Sans doute la machine à voter est ce grand arbre qui cache la forêt de la tricherie qui se prépare aux élections de décembre 2018. L’interpellation de l’ambassadeur de la Corée du Sud n’est donc pas anodine. Séoul ne veut certainement pas tremper dans la magouille qui se prépare aux scrutins de décembre 2018.

Pendant ce temps, à la Céni, on s’active à vulgariser une technologie que nul, dans ses rangs, ne semble maîtriser. Le rapporteur de la Céni, Jean-Pierre Kalamba, ne tarit pas d’éloges à l’endroit de cette trouvaille de la Céni à chacune de ses apparitions publiques. « Il est sur la table, c’est la machine à voter. Une imprimante, mais surtout une nouvelle technologie, une innovation travaillée depuis plusieurs années, qui va permettre un dépouillement rapide », rappelait-il il y a quelques jours. Et de rassurer : « Ce n’est pas une machine à tricher, mais une machine à simplifier et à réduire le coût des élections ».

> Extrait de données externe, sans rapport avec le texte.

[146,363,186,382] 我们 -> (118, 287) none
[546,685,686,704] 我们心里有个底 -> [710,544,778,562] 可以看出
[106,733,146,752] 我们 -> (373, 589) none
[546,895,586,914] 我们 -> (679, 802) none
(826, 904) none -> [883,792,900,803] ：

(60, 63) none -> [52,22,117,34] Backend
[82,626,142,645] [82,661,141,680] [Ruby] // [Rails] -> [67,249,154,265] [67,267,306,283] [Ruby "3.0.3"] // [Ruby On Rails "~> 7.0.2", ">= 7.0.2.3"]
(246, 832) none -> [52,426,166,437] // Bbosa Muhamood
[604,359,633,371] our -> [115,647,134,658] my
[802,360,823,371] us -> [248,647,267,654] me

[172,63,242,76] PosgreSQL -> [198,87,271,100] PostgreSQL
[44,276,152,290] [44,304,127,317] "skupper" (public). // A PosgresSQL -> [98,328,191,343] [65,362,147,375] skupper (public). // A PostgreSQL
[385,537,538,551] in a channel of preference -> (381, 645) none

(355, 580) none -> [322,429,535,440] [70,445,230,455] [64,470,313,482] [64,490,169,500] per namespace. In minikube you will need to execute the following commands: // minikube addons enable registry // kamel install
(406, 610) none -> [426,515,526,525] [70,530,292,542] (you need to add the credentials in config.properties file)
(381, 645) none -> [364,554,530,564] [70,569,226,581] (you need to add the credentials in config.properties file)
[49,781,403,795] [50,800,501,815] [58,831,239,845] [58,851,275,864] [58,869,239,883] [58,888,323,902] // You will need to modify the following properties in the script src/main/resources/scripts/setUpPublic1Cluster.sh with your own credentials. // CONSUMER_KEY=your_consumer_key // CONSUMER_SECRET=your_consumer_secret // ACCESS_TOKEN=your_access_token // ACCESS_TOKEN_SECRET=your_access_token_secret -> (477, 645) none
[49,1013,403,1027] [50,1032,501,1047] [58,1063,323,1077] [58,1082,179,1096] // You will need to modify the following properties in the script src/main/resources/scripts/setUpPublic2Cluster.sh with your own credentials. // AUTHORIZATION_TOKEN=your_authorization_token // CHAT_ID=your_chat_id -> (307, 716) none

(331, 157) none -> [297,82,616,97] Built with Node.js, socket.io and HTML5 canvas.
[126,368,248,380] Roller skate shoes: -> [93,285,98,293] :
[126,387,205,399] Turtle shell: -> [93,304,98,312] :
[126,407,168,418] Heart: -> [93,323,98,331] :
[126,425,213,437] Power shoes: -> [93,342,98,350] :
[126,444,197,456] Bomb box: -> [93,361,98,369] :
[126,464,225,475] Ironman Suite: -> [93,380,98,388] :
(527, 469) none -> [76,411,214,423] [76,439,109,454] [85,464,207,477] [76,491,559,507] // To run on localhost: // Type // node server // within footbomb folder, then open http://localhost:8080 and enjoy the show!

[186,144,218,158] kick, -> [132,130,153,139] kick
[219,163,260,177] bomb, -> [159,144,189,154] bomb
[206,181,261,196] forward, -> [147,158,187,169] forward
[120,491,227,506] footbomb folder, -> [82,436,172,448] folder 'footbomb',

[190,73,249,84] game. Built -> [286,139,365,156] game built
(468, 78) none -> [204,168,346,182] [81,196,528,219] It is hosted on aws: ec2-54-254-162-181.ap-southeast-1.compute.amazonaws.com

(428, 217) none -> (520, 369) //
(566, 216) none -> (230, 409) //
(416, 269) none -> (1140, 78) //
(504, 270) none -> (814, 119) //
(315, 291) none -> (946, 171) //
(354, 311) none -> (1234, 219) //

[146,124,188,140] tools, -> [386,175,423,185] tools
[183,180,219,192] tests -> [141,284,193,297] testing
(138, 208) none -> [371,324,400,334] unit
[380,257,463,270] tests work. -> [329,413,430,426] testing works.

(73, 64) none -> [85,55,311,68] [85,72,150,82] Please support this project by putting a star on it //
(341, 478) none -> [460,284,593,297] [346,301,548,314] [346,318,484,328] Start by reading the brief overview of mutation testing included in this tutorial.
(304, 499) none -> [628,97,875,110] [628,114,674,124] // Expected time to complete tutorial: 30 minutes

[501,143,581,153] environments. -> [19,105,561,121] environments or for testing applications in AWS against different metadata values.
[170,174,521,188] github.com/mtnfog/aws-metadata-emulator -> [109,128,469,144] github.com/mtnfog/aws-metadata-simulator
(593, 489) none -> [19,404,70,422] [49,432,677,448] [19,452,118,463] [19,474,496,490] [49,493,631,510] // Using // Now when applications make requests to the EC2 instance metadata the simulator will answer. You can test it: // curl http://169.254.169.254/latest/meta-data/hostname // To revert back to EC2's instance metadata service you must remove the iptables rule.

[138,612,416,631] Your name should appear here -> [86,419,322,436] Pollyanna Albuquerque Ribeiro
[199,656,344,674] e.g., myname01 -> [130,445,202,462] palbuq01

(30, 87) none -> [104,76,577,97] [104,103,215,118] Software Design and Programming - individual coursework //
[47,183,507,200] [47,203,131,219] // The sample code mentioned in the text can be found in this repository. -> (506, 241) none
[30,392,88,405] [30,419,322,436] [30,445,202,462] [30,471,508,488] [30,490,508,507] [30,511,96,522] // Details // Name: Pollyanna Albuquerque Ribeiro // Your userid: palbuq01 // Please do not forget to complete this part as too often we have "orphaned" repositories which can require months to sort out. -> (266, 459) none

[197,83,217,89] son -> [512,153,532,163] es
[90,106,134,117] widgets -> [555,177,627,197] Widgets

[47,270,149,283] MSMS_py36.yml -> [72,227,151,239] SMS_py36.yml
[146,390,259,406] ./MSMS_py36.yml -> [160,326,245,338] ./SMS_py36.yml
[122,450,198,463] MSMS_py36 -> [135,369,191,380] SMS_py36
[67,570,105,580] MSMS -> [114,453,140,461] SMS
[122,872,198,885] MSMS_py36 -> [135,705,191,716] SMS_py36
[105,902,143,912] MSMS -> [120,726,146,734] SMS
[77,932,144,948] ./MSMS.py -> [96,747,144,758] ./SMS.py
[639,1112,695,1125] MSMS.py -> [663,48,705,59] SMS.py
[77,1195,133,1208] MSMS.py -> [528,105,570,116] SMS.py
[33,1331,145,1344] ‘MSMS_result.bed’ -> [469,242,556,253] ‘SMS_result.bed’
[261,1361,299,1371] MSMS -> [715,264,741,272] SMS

C’est donc au nom du seul impératif de réduire sensiblement le coût global des élections que la Céni s’accroche à sa machine à voter. Peu importe si la crédibilité des scrutins de décembre 2018 devrait en souffrir. La Céni n’en a cure.

A ce stade du débat, l’intrusion de l’ambassadeur de la Corée du Sud à Kinshasa devrait faire réfléchir plus d’uns. Les prochaines élections sont si importantes que la Céni ne doit pas, au nom de son indépendance, conduire le processus électoral à sa guise, sans prendre en compte toutes les critiques qui fusent de partout.

Qu’on ne s’y méprenne pas, la machine à voter ne fait pas non plus l’unanimité dans la majorité au pouvoir. Dans le camp présidentiel, tous ne voient pas d’un bon œil la cavale en solitaire de la Céni. Il y a donc un feu qui couve sous la cendre.

A moins de neuf mois des scrutins de décembre 2018, le débat autour de la machine à voter doit être abordé avec sérénité, loin de toute passion. L’avenir du pays et la fiabilité de prochaines élections en dépendent.